START Data for the task
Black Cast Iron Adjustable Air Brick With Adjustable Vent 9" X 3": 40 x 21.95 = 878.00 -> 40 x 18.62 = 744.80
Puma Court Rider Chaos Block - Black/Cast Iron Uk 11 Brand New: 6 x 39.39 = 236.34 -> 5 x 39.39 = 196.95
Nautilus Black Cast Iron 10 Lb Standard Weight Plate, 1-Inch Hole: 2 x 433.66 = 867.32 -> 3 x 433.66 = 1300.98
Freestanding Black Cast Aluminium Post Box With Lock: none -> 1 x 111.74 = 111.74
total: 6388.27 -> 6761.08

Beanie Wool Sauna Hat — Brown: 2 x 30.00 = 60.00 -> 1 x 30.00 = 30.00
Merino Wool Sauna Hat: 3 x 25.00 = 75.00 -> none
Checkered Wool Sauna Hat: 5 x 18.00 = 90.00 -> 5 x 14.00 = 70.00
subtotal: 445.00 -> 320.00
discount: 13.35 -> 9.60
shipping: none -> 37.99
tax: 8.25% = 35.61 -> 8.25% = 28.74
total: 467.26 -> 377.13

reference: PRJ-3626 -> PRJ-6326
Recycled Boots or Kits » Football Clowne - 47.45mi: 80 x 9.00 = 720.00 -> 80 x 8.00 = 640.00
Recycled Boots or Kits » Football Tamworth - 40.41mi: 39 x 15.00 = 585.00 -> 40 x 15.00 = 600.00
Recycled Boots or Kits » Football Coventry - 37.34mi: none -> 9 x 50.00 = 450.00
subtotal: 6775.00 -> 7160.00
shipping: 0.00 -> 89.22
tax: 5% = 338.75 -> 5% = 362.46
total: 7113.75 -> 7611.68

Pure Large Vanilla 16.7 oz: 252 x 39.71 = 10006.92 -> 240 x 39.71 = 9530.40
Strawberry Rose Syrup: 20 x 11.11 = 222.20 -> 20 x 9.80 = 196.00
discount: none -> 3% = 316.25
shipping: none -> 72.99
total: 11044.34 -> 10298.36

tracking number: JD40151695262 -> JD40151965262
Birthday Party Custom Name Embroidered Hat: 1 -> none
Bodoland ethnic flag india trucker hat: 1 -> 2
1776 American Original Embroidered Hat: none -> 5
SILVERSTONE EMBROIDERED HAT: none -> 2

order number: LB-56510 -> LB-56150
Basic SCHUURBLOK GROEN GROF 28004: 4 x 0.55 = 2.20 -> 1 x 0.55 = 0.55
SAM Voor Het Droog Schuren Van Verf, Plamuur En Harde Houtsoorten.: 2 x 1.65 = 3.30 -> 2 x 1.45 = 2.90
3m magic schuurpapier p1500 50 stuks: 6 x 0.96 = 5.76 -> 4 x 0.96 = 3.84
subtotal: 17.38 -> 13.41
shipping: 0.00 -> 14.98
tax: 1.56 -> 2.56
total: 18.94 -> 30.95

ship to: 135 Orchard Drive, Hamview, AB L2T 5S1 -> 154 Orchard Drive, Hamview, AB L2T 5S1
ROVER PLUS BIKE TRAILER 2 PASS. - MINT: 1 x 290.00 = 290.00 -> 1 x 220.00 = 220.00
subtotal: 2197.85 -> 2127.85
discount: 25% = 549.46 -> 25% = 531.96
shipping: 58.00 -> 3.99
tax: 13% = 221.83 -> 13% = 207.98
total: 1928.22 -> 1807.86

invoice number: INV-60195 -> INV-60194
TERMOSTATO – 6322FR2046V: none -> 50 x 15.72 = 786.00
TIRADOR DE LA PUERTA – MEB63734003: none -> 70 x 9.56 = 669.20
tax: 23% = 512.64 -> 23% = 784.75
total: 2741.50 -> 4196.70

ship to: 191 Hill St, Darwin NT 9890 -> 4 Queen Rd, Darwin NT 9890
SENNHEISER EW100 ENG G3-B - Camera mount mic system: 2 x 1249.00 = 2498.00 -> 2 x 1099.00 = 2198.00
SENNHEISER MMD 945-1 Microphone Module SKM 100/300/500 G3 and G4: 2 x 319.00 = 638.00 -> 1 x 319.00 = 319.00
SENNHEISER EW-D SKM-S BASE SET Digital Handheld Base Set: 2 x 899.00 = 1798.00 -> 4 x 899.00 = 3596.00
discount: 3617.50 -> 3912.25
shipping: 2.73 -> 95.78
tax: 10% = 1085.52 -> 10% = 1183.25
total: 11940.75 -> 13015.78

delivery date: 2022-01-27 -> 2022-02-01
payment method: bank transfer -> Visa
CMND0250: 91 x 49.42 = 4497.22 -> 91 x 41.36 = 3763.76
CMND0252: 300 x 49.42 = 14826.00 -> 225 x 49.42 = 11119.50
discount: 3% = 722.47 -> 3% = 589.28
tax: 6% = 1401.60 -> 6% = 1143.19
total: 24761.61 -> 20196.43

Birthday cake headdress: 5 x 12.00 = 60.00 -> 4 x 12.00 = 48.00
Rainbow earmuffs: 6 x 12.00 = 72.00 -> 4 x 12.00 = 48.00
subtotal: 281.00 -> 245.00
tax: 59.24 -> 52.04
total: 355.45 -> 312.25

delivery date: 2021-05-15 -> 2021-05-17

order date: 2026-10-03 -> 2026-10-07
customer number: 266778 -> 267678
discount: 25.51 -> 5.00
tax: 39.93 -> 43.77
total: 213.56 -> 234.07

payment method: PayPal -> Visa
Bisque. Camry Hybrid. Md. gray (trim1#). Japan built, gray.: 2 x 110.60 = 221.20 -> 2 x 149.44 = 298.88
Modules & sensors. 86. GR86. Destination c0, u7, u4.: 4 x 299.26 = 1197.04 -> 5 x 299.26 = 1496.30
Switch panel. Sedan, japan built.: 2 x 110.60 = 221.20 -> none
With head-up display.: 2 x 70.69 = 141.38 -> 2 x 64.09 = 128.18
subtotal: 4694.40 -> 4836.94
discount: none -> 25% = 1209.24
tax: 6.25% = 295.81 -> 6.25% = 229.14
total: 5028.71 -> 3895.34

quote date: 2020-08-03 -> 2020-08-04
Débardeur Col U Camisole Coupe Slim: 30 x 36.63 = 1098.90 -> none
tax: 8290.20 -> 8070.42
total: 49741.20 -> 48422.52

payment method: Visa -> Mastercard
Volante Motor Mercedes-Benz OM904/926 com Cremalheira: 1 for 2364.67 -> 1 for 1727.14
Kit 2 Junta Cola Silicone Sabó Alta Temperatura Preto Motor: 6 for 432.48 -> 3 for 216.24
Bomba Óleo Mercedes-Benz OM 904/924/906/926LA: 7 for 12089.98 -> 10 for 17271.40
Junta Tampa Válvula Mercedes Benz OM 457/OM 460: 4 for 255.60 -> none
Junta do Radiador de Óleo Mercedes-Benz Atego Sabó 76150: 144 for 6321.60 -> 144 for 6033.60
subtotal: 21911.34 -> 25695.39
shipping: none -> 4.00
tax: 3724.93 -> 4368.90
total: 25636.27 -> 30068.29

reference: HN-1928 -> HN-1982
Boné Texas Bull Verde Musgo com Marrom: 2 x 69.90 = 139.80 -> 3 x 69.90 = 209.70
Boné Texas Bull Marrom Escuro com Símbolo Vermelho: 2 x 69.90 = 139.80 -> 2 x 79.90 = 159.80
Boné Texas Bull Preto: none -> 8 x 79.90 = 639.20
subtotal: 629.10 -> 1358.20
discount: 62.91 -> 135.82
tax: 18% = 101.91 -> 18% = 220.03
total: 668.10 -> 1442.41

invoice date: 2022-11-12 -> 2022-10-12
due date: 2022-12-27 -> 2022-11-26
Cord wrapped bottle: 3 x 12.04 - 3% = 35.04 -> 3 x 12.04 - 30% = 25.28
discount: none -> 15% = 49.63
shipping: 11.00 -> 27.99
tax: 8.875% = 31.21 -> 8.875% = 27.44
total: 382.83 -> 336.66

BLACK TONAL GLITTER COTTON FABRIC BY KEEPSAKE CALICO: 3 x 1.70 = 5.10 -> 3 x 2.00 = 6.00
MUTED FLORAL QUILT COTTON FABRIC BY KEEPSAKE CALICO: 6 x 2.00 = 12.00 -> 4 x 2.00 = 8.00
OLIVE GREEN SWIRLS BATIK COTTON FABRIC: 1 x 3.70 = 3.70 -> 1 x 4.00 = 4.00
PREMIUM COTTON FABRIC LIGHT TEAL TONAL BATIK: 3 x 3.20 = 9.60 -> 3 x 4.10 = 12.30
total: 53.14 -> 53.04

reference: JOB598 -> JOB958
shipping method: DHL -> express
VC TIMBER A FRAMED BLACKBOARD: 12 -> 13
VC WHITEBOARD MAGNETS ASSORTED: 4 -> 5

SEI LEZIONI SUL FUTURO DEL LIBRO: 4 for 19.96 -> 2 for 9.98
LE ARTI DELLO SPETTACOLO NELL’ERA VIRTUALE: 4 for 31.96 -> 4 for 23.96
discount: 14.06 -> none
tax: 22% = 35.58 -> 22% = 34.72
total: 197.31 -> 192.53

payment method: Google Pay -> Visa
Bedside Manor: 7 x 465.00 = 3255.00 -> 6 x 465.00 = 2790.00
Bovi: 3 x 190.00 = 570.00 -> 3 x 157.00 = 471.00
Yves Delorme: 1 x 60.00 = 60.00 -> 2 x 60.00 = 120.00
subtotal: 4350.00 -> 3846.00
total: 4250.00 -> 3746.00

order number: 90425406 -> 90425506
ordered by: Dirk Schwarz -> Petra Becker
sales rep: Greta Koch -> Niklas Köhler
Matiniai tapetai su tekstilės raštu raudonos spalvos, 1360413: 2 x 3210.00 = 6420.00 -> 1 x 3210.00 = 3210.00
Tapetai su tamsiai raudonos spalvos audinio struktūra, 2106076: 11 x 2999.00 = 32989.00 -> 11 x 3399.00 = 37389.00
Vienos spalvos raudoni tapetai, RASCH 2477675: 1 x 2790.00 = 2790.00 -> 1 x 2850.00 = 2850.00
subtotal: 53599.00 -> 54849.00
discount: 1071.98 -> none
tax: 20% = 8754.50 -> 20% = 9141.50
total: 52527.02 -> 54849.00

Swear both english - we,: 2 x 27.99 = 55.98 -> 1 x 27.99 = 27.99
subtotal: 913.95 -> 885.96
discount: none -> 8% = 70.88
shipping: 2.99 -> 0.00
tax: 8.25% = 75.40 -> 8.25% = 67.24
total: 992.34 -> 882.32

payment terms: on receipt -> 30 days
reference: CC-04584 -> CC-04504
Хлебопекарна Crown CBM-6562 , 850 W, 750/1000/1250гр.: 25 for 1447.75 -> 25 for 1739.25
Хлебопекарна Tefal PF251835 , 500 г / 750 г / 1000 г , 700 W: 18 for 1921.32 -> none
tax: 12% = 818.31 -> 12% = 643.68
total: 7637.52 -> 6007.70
END Data for the task
Action item:
Start with the line above that contains "total: 11044.34 -> 10298.36" and stop after the line that contains "total: 18.94 -> 30.95". Output those lines exactly, and only those.

Your solution:
total: 11044.34 -> 10298.36

tracking number: JD40151695262 -> JD40151965262
Birthday Party Custom Name Embroidered Hat: 1 -> none
Bodoland ethnic flag india trucker hat: 1 -> 2
1776 American Original Embroidered Hat: none -> 5
SILVERSTONE EMBROIDERED HAT: none -> 2

order number: LB-56510 -> LB-56150
Basic SCHUURBLOK GROEN GROF 28004: 4 x 0.55 = 2.20 -> 1 x 0.55 = 0.55
SAM Voor Het Droog Schuren Van Verf, Plamuur En Harde Houtsoorten.: 2 x 1.65 = 3.30 -> 2 x 1.45 = 2.90
3m magic schuurpapier p1500 50 stuks: 6 x 0.96 = 5.76 -> 4 x 0.96 = 3.84
subtotal: 17.38 -> 13.41
shipping: 0.00 -> 14.98
tax: 1.56 -> 2.56
total: 18.94 -> 30.95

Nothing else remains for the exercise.